Pictures are to be omitted; everything else in the data must be transcribed exactly.

▸ DATA SHOWN

- - - - - - -

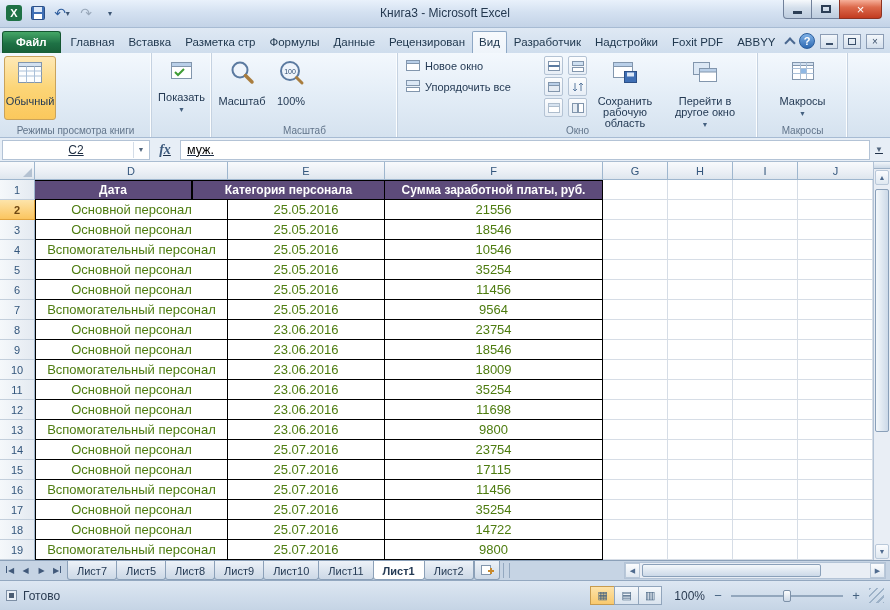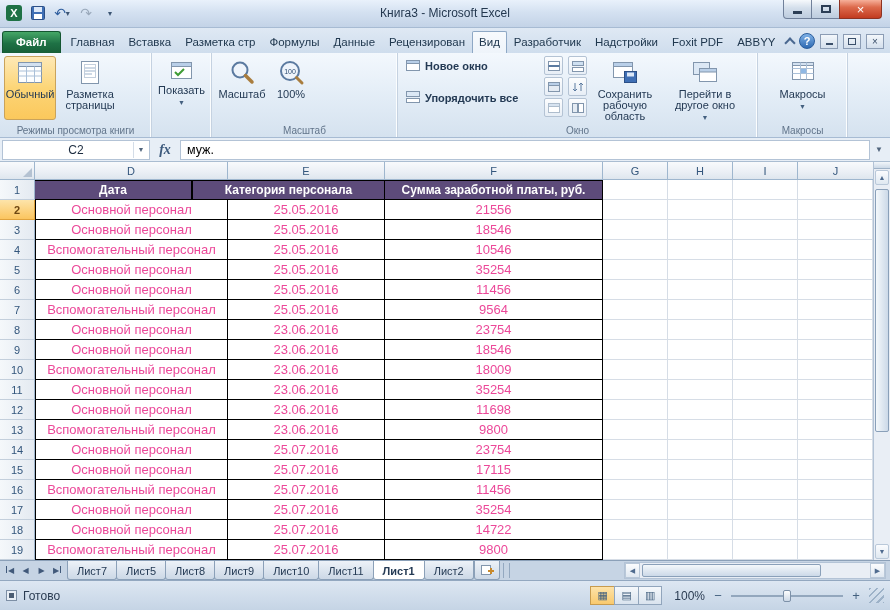"Новое окно" .smallcol { font-weight: bold -> none; gap: 12px -> 1px }
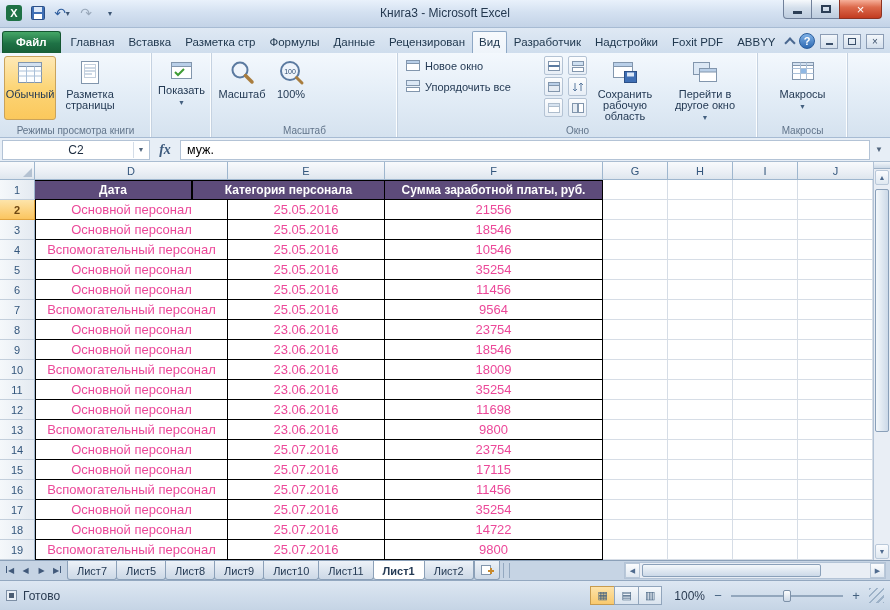"Обычный" .bigbtn .blabel { margin-top: 0 -> 7px }
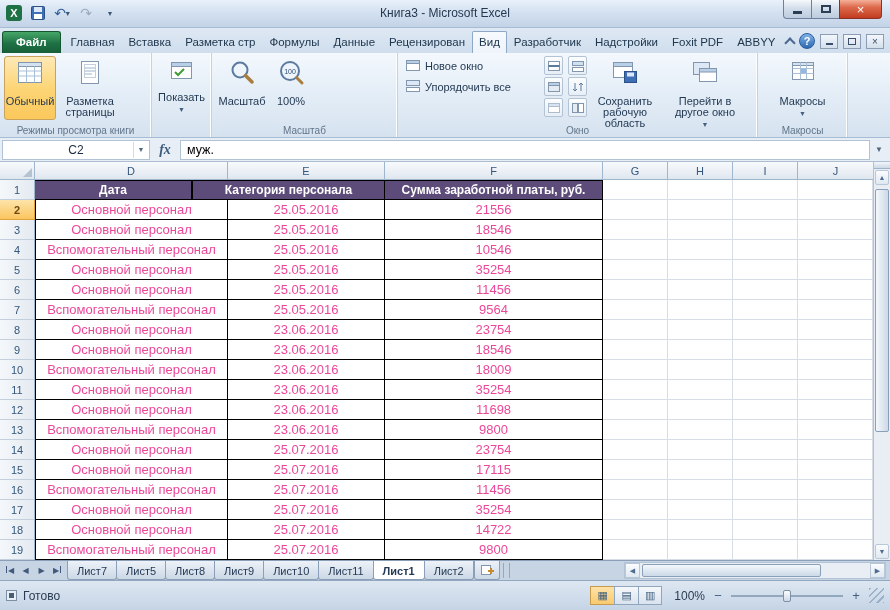"Разметка страницы" div.bigbtn { html: <div> <span> <svg> <rect></rect> <rect></rect> <path></path> </svg> </span> <span>Разметка страницы</span> </div> -> none }
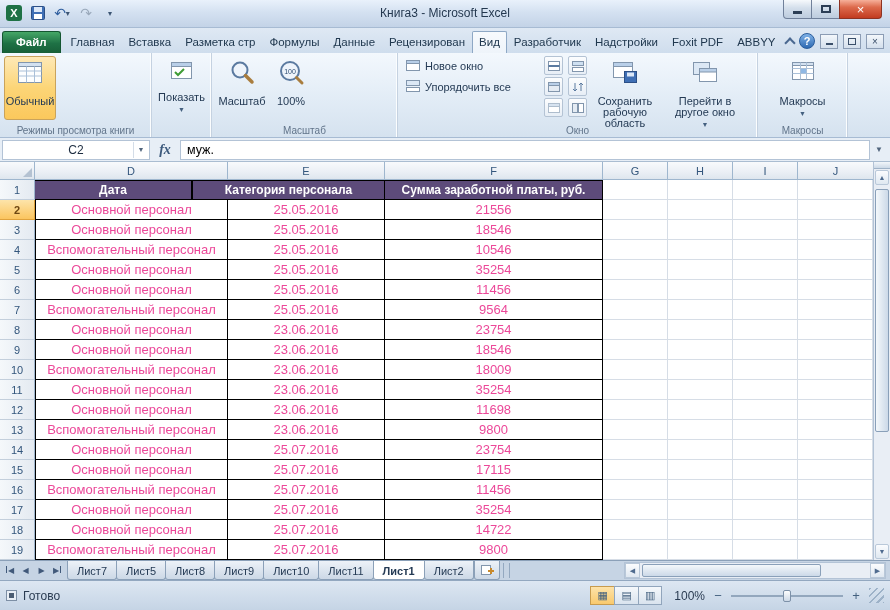"C2" .formulabar { text-decoration: none -> underline }
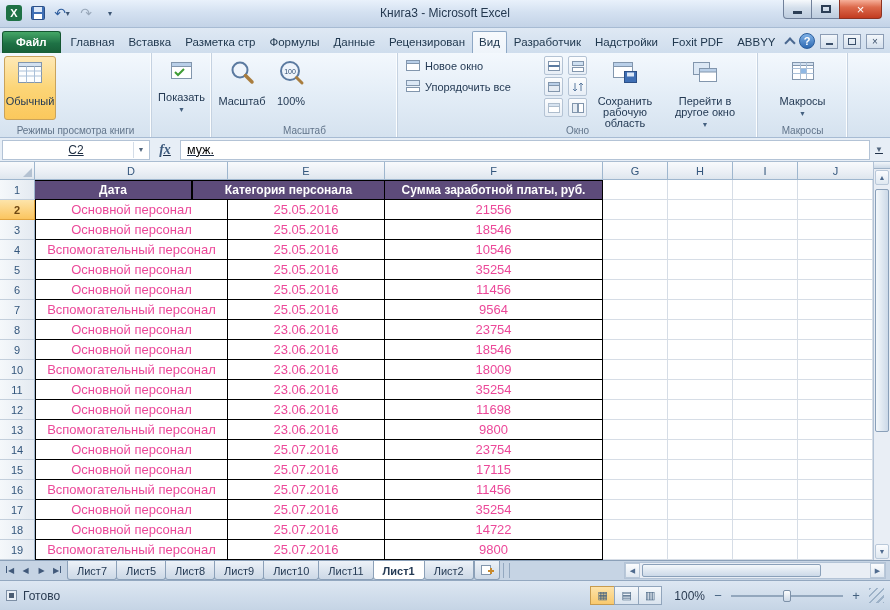"Основной персонал" .tcell { color: #ec4899 -> #4d7c0f }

- - - - - - -

▸ SOLUTION TO THE EXERCISE
"Новое окно" .smallcol { font-weight: bold -> none; gap: 12px -> 1px }
"Обычный" .bigbtn .blabel { margin-top: 0 -> 7px }
"Разметка страницы" div.bigbtn { html: <div> <span> <svg> <rect></rect> <rect></rect> <path></path> </svg> </span> <span>Разметка страницы</span> </div> -> none }
"C2" .formulabar { text-decoration: none -> underline }
"Основной персонал" .tcell { color: #ec4899 -> #4d7c0f }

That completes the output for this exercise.